Smote, A Grand Stream (Rocket Recordings, 2024)
C’est l’été, vous êtes tranquillement assis dans l’herbe au bord d’un ruisseau écossais. La journée à la ferme a été chargée sous le soleil qui tape et cette bière qui a rafraîchi dans l’eau qui clapote est un plaisir intense. De ce souvenir estival, certains feraient des chansons bucoliques à la guitare sèche ou un hymne aux campagnes de droi… euh, éternelles façon Trois cafés gourmands. Le Britannique Daniel Foggin, alias Smote, a lui vu et entendu autre chose à l’été 2023, qu’il a passé dans une ferme près de Kelso, une petite ville à deux pas de la frontière entre l’Écosse et l’Angleterre. Dans l’eau qui s’écoule inexorablement, il a entendu un rythme qui fourage encore et encore, qui tourne et tourne sans s’arrêter et pourtant n’est jamais tout à fait le même. Et dans l’irisation du soleil à la surface de l’eau, entrecoupée par l’ombre des arbres, il a vu des variations infinies, des flashs de lumière et des ondes où le regard se perd. Partout, c’était pour lui de la musique qu’il a par la suite tenté de retrouver dans son troisième album, A Grand Stream, qui est l’une des très belles surprises de cette rentrée 2024. N’imaginez donc pas un disque de folk naturaliste qui fantasme la campagne : Daniel Foggin explore depuis le début des années 2020 les mondes du psychédélisme électrique, des ondes électroniques tortueuses et du drone metal.

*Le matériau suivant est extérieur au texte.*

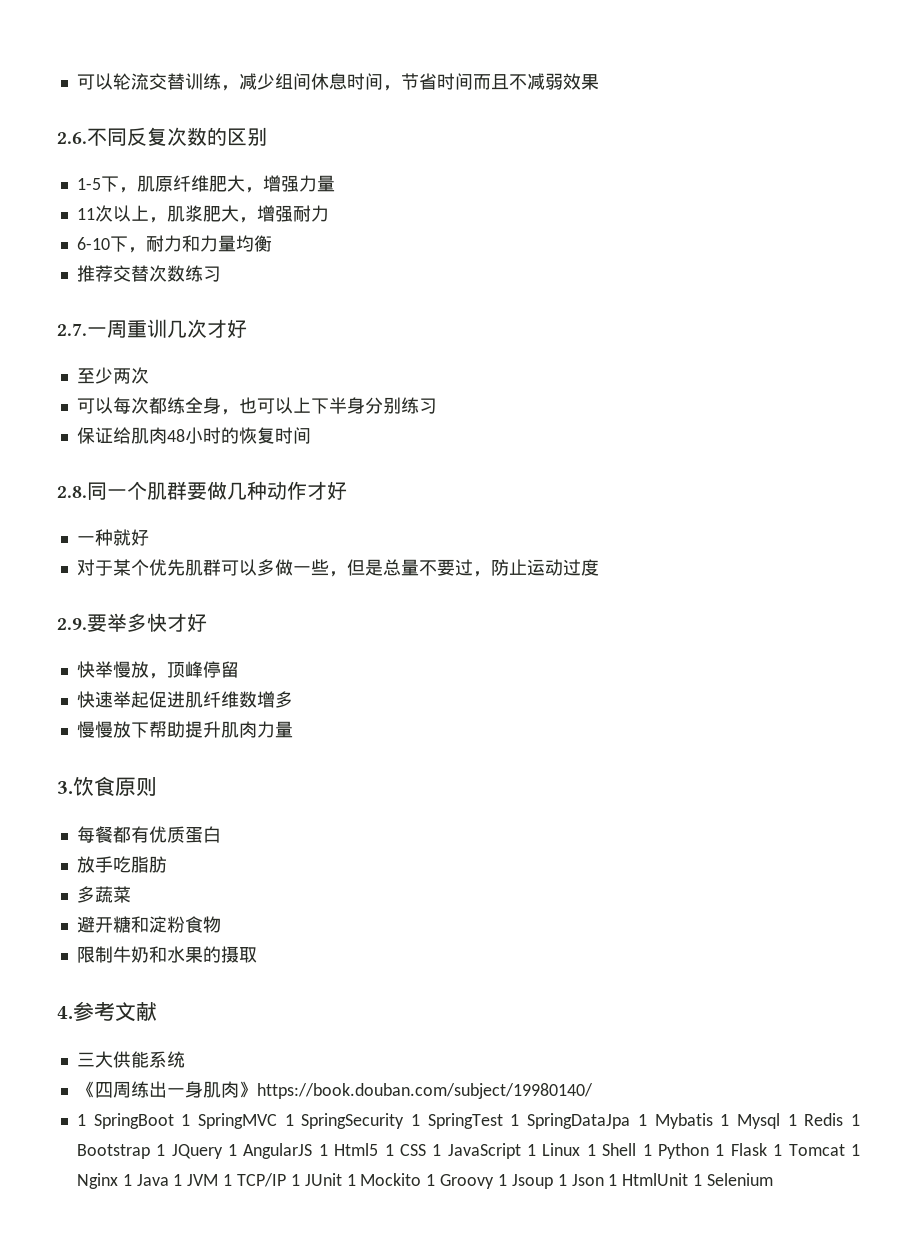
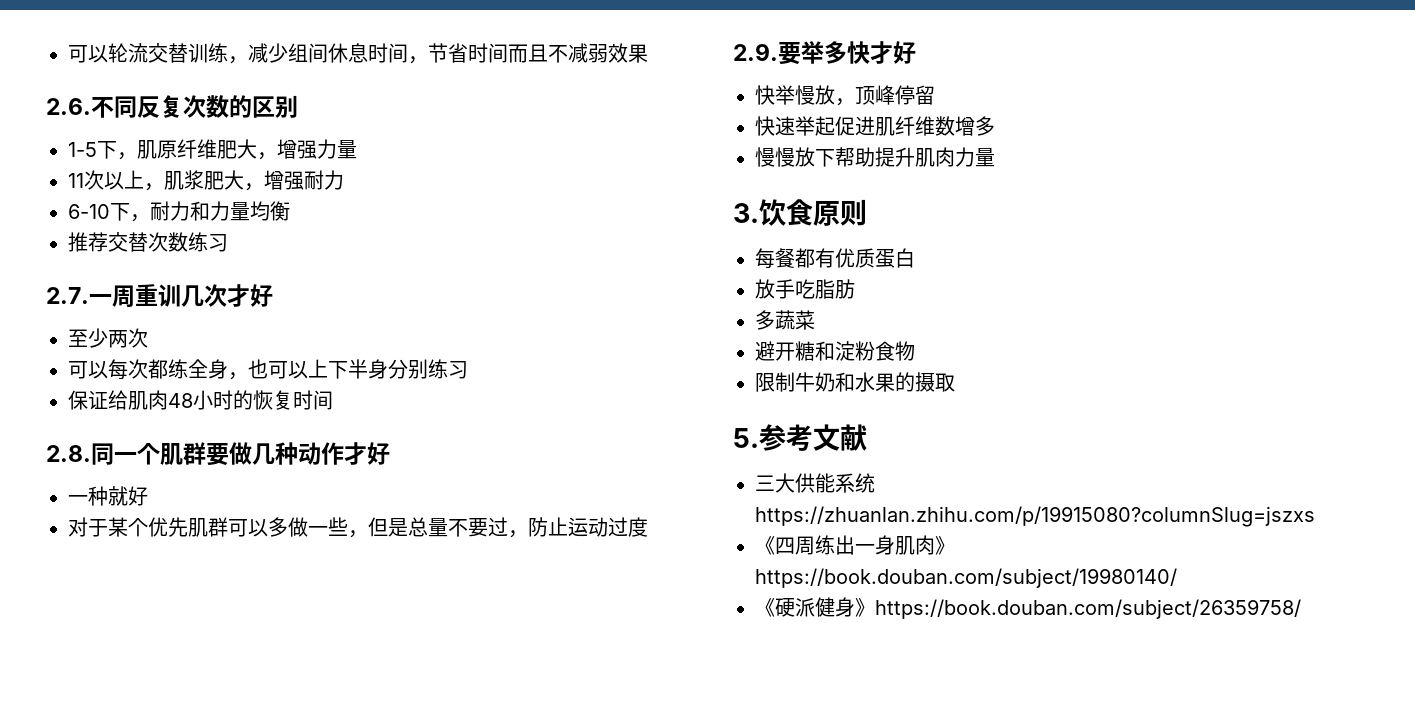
[57,1006,73,1019] 4. -> [733,428,759,448] 5.
(185, 1059) none -> [755,506,1315,527] https://zhuanlan.zhihu.com/p/19915080?columnSlug=jszxs
[76,1113,861,1129] [76,1143,860,1159] [76,1173,774,1189] 1 SpringBoot 1 SpringMVC 1 SpringSecurity 1 SpringTest 1 SpringDataJpa 1 Mybatis 1 Mysql 1 Redis 1 Bootstrap 1 JQuery 1 AngularJS 1 Html5 1 CSS 1 JavaScript 1 Linux 1 Shell 1 Python 1 Flask 1 Tomcat 1 Nginx 1 Java 1 JVM 1 TCP/IP 1 JUnit 1 Mockito 1 Groovy 1 Jsoup 1 Json 1 HtmlUnit 1 Selenium -> [755,597,1301,619] 《硬派健身》https://book.douban.com/subject/26359758/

Dans les premiers temps, Smote était pour lui un projet un peu dilettante qu’il mettait à disposition dans son coin sur Bandcamp, jusqu’à ce que Matthew Baty, le chanteur du groupe de stoner Pigs Pigs Pigs Pigs Pigs Pigs Pigs (oui c’est vrai, super nom) ne le recommande au patron de Rocket Recordings, une maison qui sait reconnaître la beauté dans la furie et dont on a déjà parlé ici avec le collectif suédois masqué Goat (lire l’épisode 104 de la saison 1, « Goat et The Mummies, cellules de déguisement »).